THE TASK:
Work through the listing below and give again exactly the lines from the one with "background: #f97316 ->" to the one with "text: Ngôn ->", both ends included. All other lines and all pictures stay out.

GIVEN ENTRIES:
******

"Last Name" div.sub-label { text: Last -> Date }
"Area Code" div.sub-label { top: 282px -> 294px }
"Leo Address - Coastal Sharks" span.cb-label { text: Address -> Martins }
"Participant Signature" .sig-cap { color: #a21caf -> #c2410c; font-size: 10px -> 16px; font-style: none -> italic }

******

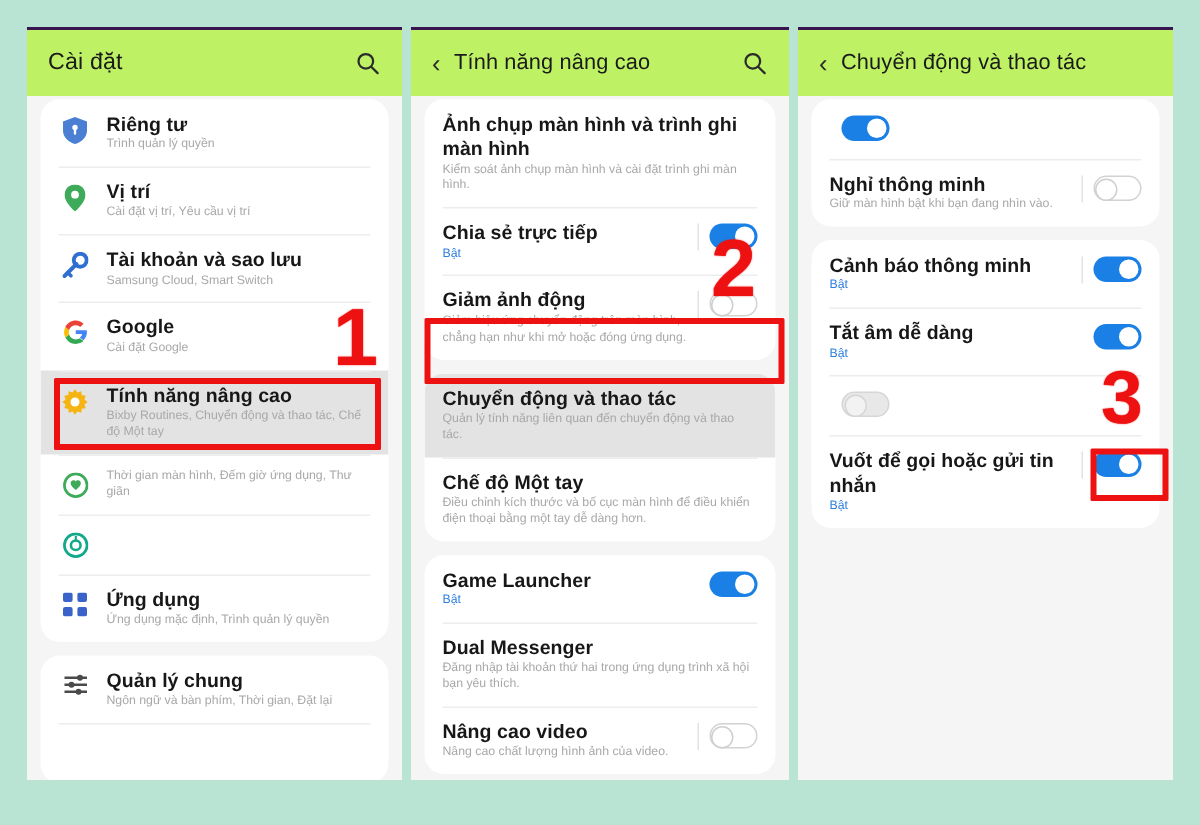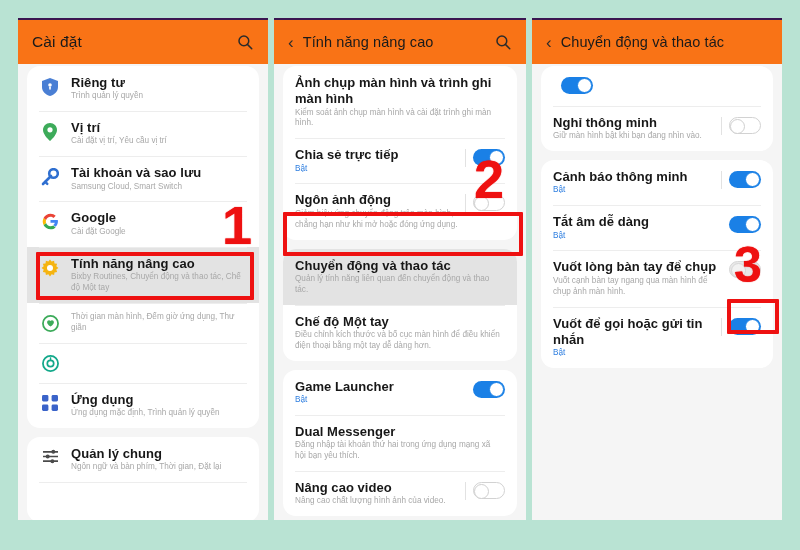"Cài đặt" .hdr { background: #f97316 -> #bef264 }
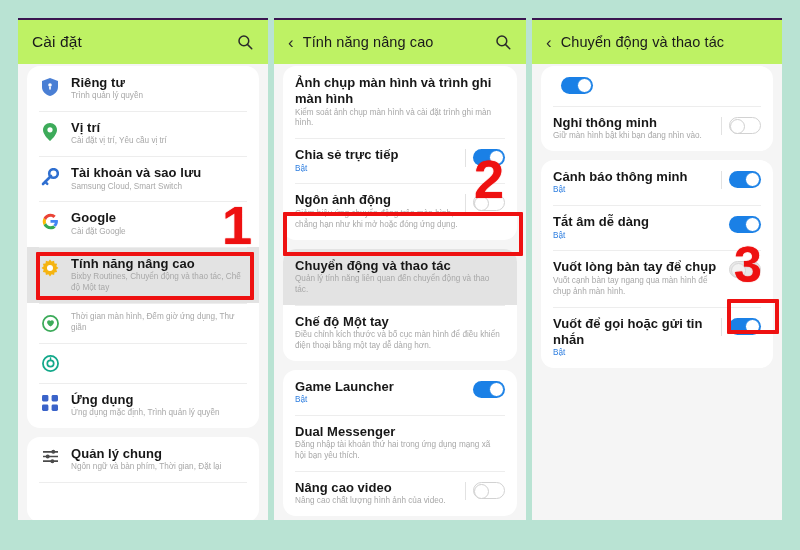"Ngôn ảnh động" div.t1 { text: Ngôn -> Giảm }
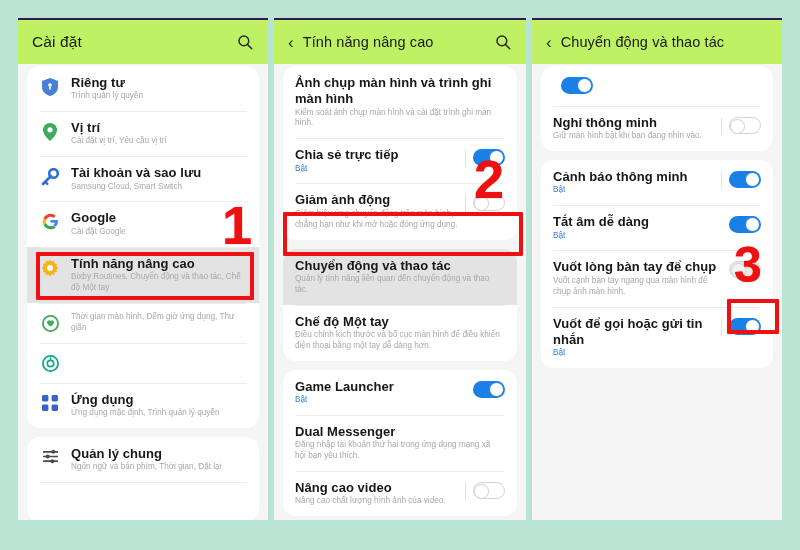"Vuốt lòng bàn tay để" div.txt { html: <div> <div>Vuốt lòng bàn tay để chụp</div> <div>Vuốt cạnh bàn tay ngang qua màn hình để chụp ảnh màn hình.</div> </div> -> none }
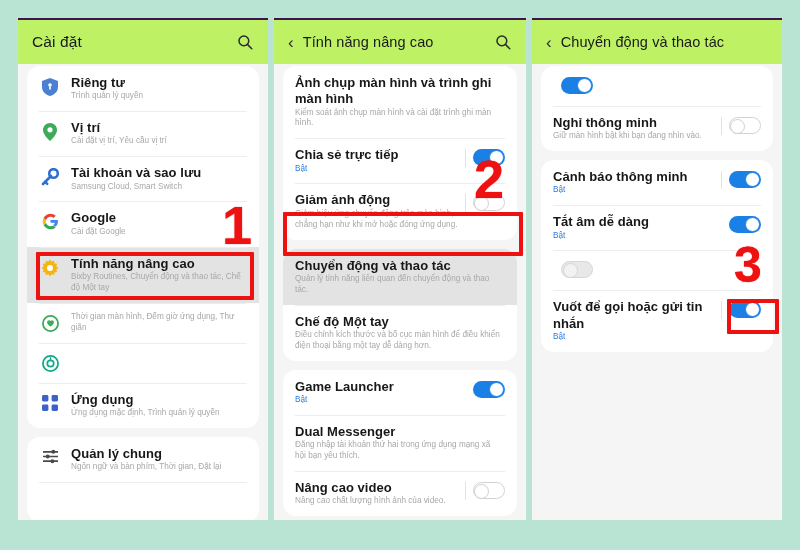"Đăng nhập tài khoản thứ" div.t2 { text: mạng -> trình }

******

ANSWER:
"Cài đặt" .hdr { background: #f97316 -> #bef264 }
"Ngôn ảnh động" div.t1 { text: Ngôn -> Giảm }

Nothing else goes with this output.